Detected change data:
****************************************

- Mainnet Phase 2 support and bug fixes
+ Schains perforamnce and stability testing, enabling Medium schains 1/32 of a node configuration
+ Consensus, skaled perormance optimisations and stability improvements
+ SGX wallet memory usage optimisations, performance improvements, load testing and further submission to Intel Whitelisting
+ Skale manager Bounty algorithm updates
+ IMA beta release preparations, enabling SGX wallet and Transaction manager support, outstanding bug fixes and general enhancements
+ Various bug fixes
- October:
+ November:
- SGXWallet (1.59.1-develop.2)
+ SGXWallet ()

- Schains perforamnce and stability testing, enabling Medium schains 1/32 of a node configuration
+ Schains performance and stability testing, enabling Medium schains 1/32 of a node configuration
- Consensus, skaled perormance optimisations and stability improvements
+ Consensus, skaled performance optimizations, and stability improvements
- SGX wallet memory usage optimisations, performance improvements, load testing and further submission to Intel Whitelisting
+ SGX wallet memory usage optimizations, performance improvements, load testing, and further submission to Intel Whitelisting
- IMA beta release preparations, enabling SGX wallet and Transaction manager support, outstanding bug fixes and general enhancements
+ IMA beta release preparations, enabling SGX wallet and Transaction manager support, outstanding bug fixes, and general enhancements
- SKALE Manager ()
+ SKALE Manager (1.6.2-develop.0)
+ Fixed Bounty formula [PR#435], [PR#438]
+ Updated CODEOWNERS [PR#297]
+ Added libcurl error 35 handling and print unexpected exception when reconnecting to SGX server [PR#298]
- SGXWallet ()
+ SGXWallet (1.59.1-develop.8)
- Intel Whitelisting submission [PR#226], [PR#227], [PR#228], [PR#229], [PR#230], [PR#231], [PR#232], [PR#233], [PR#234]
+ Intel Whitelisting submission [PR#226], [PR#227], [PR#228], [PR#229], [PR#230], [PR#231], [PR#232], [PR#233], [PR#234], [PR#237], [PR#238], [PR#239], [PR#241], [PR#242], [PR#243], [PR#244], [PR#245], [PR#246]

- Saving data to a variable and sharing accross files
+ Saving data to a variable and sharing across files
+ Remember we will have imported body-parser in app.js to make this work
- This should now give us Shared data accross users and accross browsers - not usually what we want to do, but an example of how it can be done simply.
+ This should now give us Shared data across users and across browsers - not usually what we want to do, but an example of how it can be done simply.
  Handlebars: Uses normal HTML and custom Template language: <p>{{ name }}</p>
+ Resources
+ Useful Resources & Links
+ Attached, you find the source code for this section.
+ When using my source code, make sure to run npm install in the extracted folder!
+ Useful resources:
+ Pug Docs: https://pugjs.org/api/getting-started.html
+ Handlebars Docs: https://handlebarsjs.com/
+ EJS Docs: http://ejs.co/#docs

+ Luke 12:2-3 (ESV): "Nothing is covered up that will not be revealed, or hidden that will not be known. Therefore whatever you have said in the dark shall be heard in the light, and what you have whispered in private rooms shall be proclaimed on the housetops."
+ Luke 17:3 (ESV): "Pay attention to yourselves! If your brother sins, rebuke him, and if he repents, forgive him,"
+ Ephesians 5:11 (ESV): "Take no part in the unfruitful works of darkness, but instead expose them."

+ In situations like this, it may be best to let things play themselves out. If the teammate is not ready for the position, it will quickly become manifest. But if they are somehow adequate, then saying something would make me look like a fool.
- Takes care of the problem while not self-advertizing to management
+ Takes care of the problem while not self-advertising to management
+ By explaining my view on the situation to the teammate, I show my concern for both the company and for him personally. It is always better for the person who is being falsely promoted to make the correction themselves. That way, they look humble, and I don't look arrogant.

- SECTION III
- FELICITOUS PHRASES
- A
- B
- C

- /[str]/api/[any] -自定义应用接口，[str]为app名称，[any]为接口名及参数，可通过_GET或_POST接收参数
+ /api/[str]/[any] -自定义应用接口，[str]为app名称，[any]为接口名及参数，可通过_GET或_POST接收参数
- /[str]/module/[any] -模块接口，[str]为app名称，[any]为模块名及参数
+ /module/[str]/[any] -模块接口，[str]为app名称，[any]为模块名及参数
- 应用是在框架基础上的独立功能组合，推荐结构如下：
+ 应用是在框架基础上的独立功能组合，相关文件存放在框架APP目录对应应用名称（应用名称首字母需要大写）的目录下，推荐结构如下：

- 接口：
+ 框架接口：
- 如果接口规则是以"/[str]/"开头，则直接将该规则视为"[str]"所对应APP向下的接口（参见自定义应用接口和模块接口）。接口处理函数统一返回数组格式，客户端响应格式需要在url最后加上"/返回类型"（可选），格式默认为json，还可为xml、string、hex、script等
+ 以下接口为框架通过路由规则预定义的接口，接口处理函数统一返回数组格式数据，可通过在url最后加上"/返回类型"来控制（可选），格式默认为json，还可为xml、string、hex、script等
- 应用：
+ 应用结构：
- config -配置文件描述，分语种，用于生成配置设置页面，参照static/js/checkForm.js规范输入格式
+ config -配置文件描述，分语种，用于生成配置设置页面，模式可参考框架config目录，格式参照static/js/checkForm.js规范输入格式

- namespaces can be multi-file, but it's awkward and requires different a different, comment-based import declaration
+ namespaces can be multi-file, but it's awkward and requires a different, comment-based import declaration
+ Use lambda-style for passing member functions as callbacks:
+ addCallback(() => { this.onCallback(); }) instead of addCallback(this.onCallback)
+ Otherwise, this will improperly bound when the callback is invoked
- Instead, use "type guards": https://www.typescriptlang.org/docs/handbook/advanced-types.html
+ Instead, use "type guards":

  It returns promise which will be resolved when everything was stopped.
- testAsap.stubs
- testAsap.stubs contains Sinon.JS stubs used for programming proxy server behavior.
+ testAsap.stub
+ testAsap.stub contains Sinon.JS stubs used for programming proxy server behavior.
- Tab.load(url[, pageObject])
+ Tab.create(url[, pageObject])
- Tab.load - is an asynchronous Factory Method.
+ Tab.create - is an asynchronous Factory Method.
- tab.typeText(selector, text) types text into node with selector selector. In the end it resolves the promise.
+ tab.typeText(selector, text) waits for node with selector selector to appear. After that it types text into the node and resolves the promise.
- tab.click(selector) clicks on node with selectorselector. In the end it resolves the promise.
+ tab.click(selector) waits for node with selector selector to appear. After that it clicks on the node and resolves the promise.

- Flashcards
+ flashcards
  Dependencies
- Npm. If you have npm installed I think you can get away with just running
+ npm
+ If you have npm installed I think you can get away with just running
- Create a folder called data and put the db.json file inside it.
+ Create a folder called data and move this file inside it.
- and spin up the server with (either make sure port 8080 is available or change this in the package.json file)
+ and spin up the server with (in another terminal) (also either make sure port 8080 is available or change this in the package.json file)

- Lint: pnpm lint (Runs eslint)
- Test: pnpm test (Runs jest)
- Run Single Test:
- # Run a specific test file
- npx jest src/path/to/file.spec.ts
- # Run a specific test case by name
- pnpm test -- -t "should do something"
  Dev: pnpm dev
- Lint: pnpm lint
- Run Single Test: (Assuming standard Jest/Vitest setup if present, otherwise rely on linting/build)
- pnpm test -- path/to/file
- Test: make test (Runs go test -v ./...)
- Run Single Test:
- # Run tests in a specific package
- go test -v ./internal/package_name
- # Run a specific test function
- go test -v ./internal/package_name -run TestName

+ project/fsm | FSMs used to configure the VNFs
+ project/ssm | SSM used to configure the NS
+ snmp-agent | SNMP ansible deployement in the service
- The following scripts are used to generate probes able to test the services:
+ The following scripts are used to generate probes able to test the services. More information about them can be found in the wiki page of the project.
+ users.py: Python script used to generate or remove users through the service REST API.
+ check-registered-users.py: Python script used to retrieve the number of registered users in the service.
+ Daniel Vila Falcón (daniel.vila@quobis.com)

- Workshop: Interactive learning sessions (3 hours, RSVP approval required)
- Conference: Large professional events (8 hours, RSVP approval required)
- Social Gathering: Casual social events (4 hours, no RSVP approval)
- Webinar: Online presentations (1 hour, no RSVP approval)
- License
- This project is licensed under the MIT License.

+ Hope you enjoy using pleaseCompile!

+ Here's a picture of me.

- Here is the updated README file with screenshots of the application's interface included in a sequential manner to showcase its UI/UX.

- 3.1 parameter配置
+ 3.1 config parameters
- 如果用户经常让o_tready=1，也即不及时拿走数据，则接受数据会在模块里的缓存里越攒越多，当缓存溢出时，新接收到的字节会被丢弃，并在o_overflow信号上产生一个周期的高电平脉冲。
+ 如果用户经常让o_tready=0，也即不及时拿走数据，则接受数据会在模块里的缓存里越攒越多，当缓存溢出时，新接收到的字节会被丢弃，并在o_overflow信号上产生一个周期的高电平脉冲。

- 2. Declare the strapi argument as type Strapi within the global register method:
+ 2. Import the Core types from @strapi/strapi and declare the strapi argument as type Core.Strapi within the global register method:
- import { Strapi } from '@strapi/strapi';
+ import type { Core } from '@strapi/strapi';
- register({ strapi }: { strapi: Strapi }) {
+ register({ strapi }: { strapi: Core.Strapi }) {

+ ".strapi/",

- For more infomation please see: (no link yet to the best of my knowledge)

****************************************

Problem to solve: When you reach the line holding "- # Run tests in a specific package" in the records above, begin reproducing exactly, stop after the line holding "deployement in the service", and output nothing else.

Task answer:
- # Run tests in a specific package
- go test -v ./internal/package_name
- # Run a specific test function
- go test -v ./internal/package_name -run TestName

+ project/fsm | FSMs used to configure the VNFs
+ project/ssm | SSM used to configure the NS
+ snmp-agent | SNMP ansible deployement in the service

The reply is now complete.